> **Task to complete**
Every line containing the string "none" should be returned from the records.

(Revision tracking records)
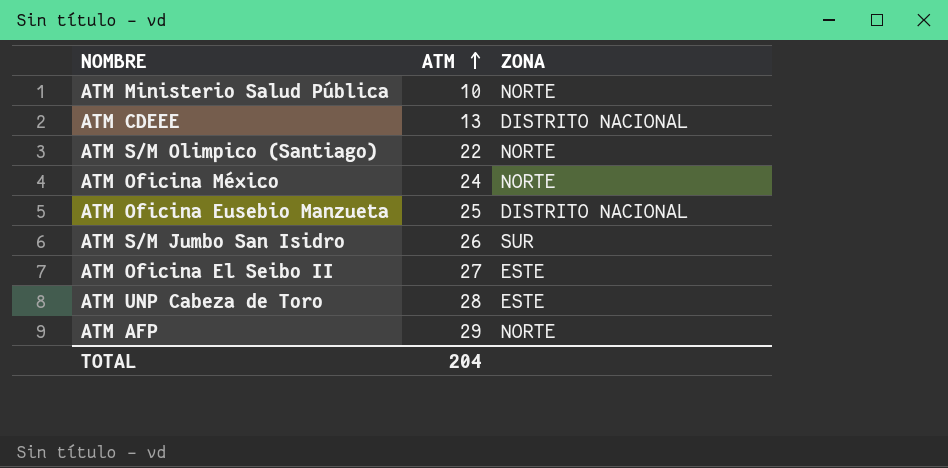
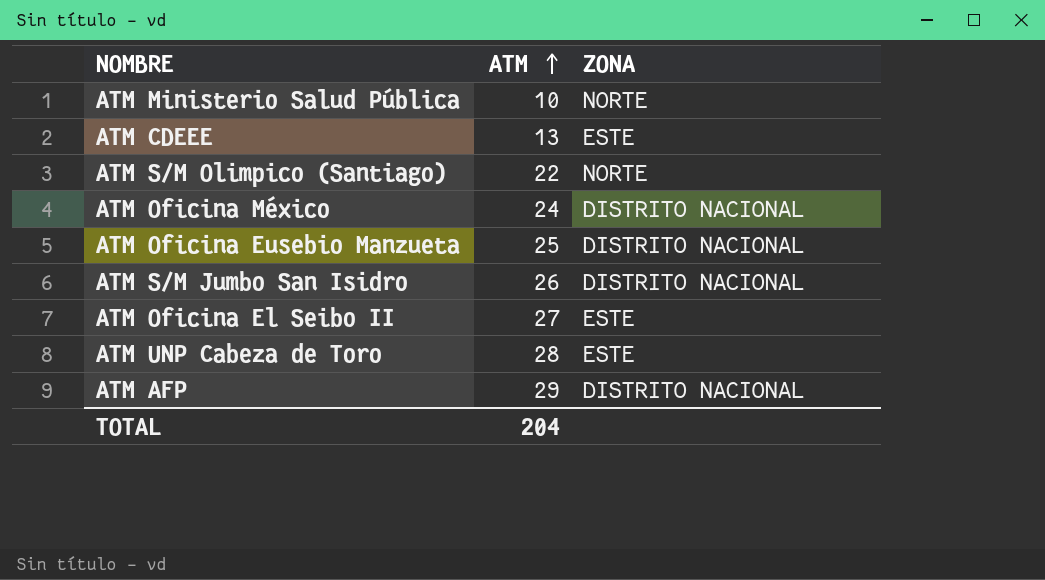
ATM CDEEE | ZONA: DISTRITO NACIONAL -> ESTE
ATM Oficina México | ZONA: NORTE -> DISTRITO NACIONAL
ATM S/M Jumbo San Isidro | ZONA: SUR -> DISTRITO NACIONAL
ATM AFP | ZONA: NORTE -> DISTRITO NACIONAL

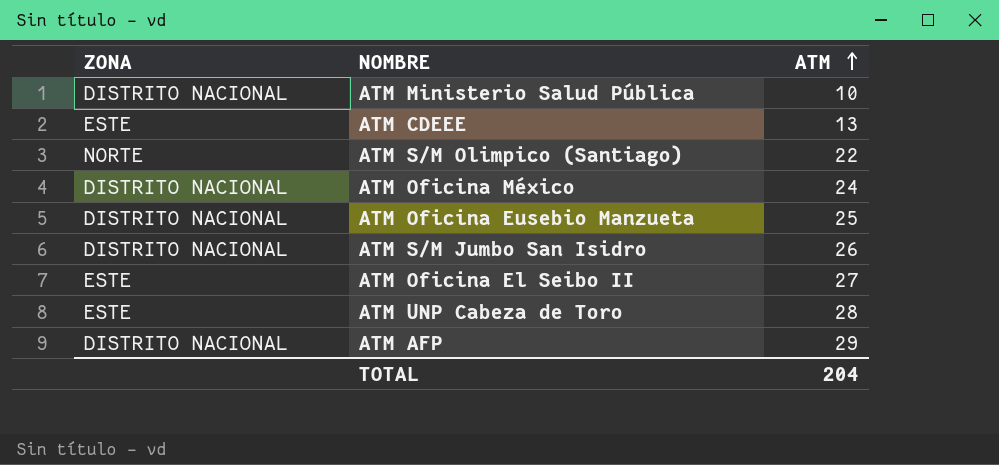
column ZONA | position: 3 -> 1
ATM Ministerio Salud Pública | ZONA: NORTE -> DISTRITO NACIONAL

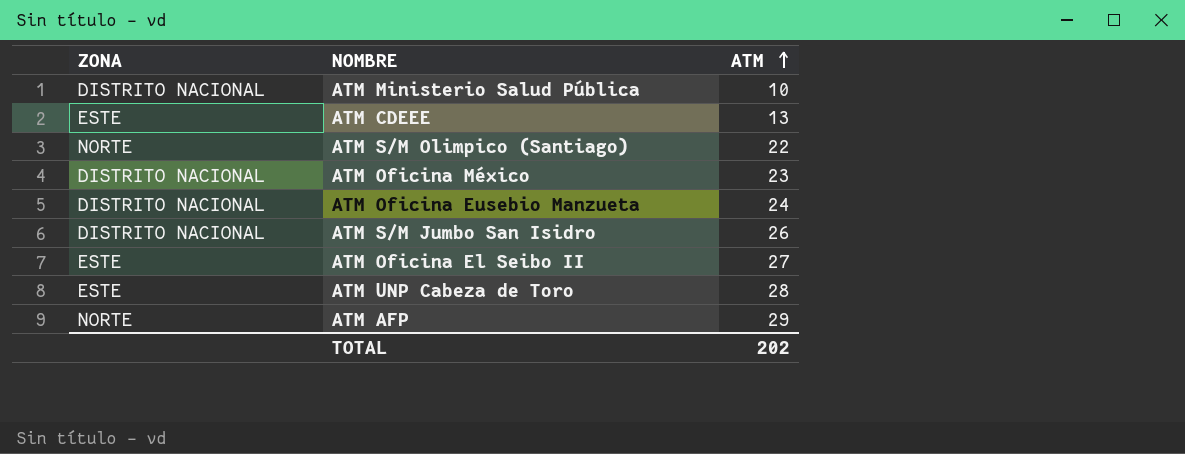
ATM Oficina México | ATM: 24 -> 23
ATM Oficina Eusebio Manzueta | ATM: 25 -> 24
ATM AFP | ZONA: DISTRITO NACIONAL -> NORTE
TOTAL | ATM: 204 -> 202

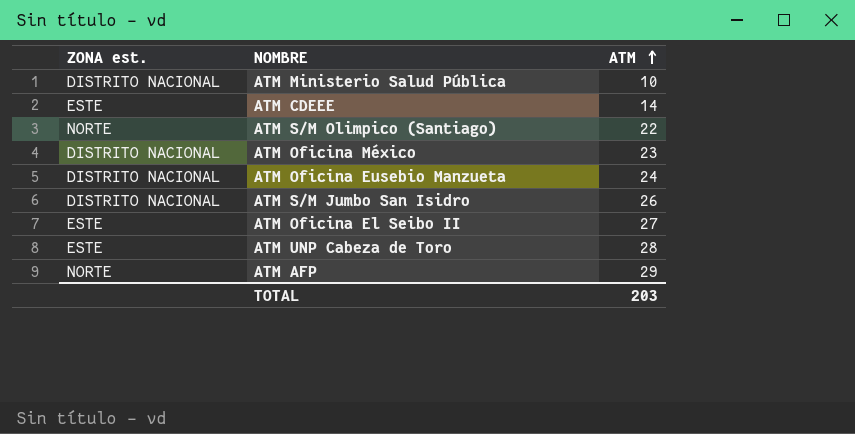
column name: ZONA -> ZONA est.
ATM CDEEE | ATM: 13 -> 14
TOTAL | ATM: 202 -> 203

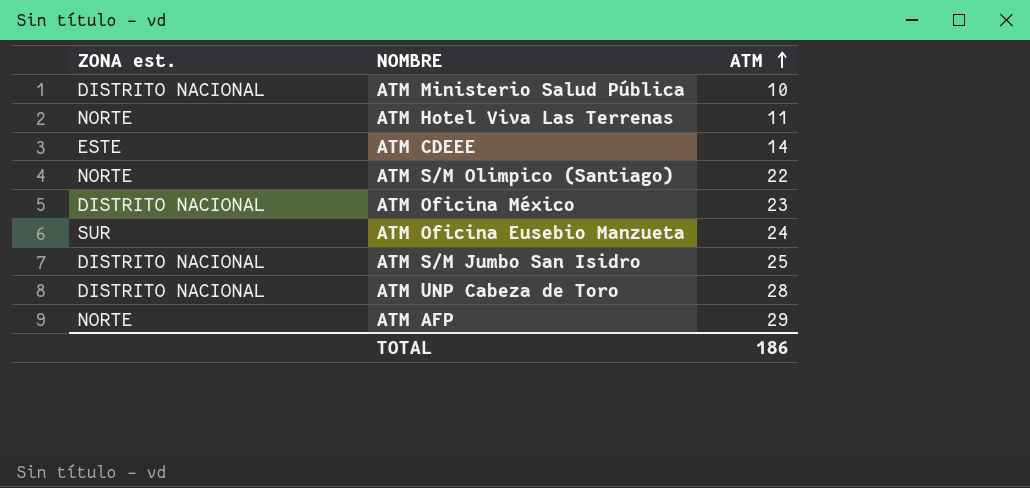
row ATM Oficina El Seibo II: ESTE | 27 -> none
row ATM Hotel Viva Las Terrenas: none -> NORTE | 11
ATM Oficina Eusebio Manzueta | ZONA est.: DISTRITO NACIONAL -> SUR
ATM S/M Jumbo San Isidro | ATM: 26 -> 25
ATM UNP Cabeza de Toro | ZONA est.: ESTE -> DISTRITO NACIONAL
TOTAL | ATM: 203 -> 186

==

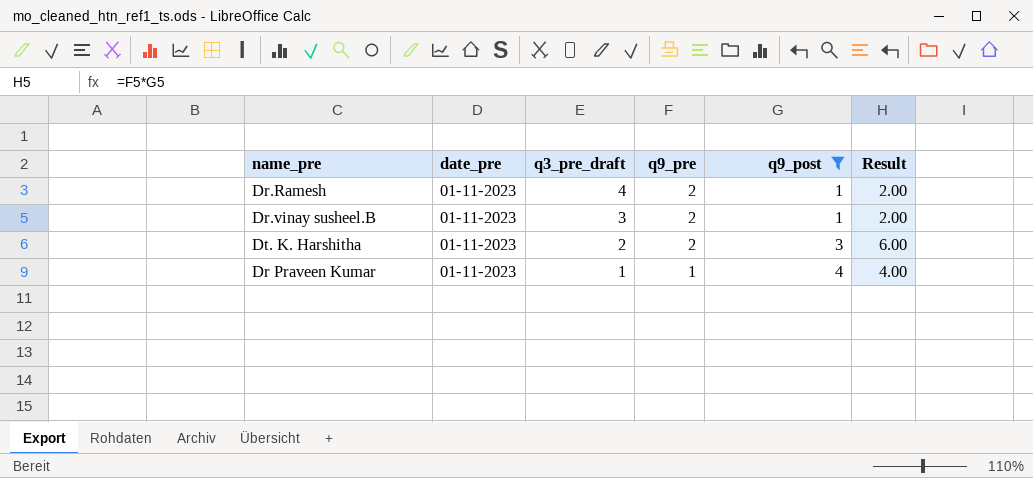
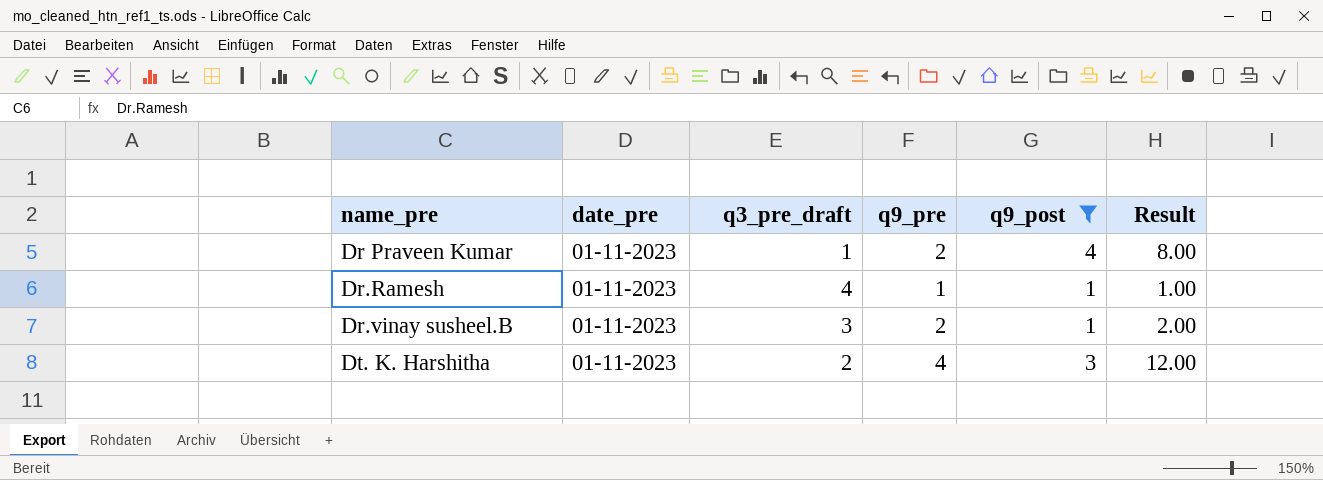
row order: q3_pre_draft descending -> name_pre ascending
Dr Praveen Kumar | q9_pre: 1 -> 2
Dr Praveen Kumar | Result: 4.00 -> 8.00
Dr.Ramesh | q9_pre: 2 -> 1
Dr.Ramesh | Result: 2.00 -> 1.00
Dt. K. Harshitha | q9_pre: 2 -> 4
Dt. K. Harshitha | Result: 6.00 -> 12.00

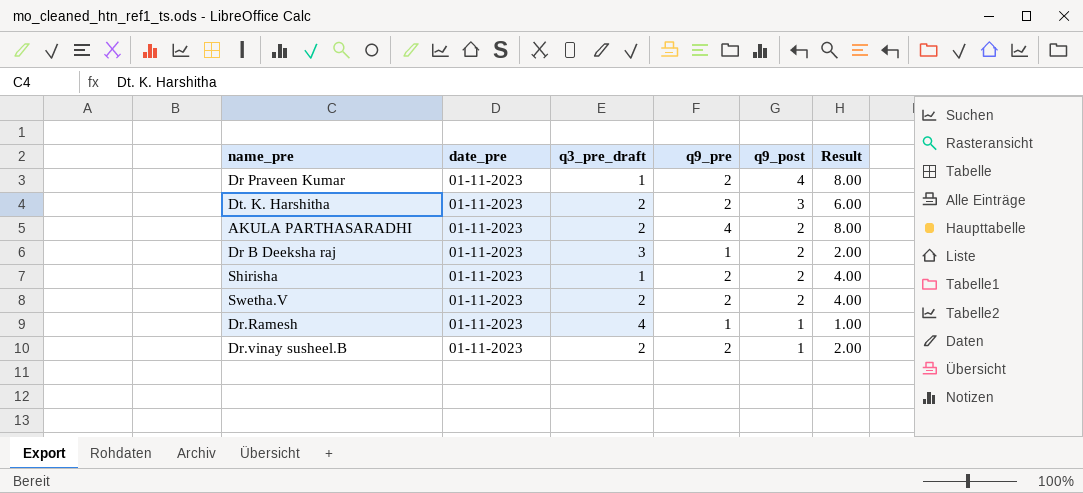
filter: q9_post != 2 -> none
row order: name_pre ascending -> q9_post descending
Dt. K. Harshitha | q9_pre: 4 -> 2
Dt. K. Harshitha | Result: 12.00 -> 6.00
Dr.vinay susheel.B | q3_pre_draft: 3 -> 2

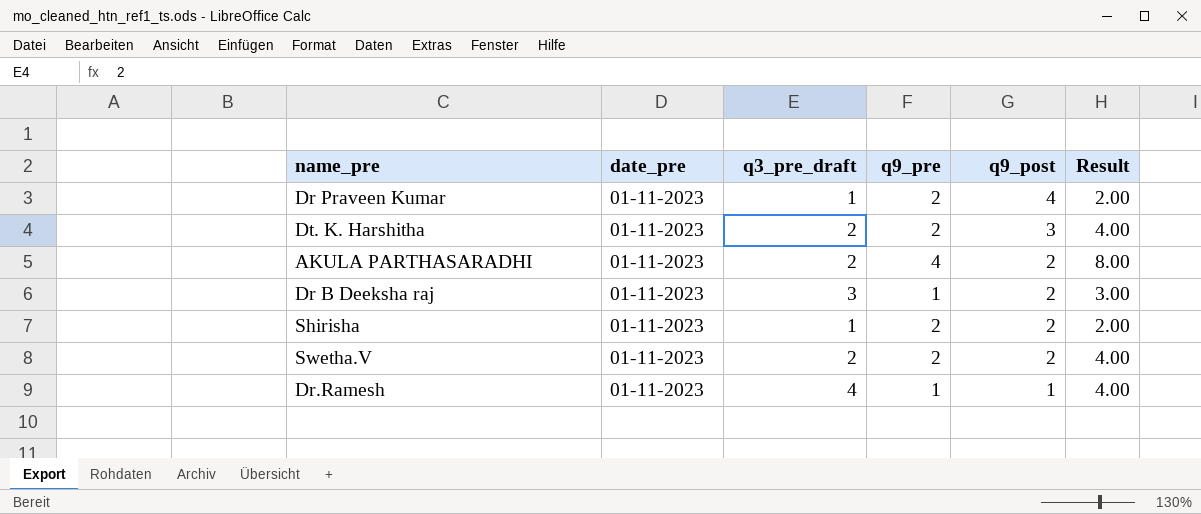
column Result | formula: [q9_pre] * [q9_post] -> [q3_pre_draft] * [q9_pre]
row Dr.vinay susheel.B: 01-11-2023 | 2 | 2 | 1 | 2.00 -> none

--

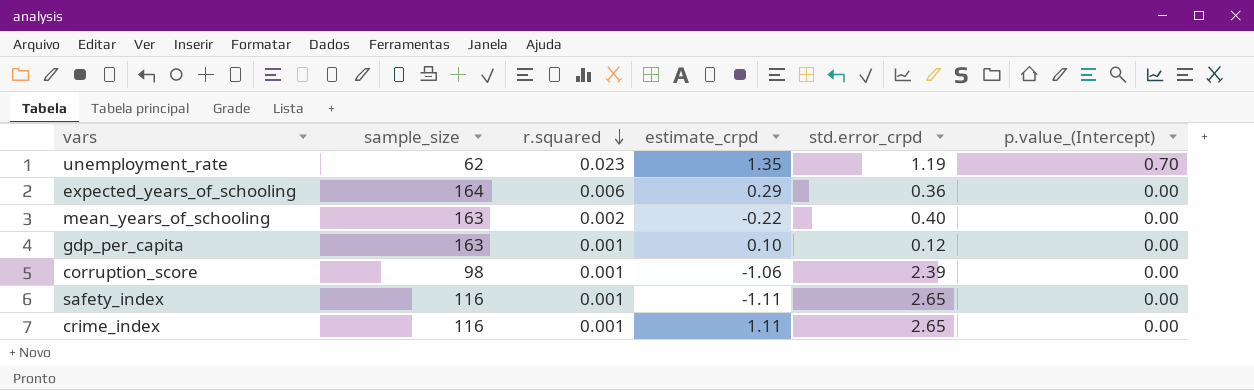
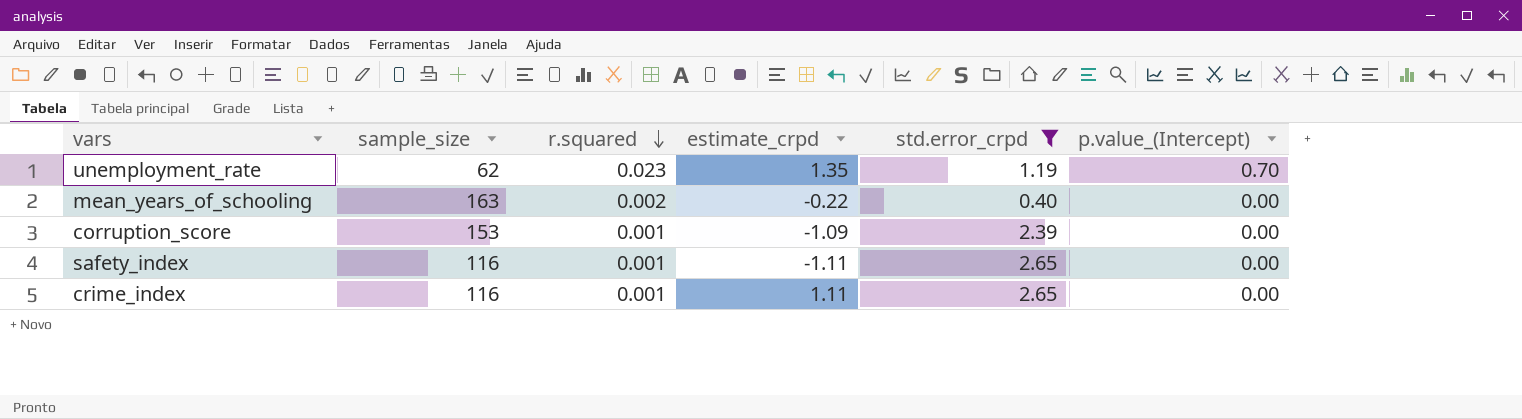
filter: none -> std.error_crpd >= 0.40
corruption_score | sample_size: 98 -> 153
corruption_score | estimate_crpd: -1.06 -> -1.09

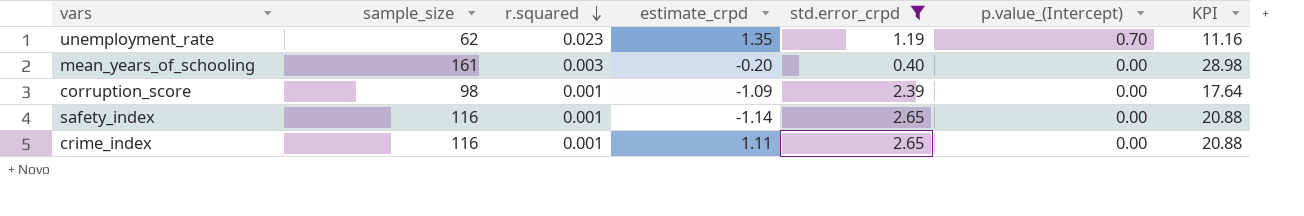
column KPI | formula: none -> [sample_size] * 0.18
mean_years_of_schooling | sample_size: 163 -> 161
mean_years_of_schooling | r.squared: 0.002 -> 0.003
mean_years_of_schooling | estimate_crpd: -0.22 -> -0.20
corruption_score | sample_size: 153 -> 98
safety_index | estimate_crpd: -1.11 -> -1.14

> **Your response**
row ATM Oficina El Seibo II: ESTE | 27 -> none
row ATM Hotel Viva Las Terrenas: none -> NORTE | 11
filter: q9_post != 2 -> none
row Dr.vinay susheel.B: 01-11-2023 | 2 | 2 | 1 | 2.00 -> none
filter: none -> std.error_crpd >= 0.40
column KPI | formula: none -> [sample_size] * 0.18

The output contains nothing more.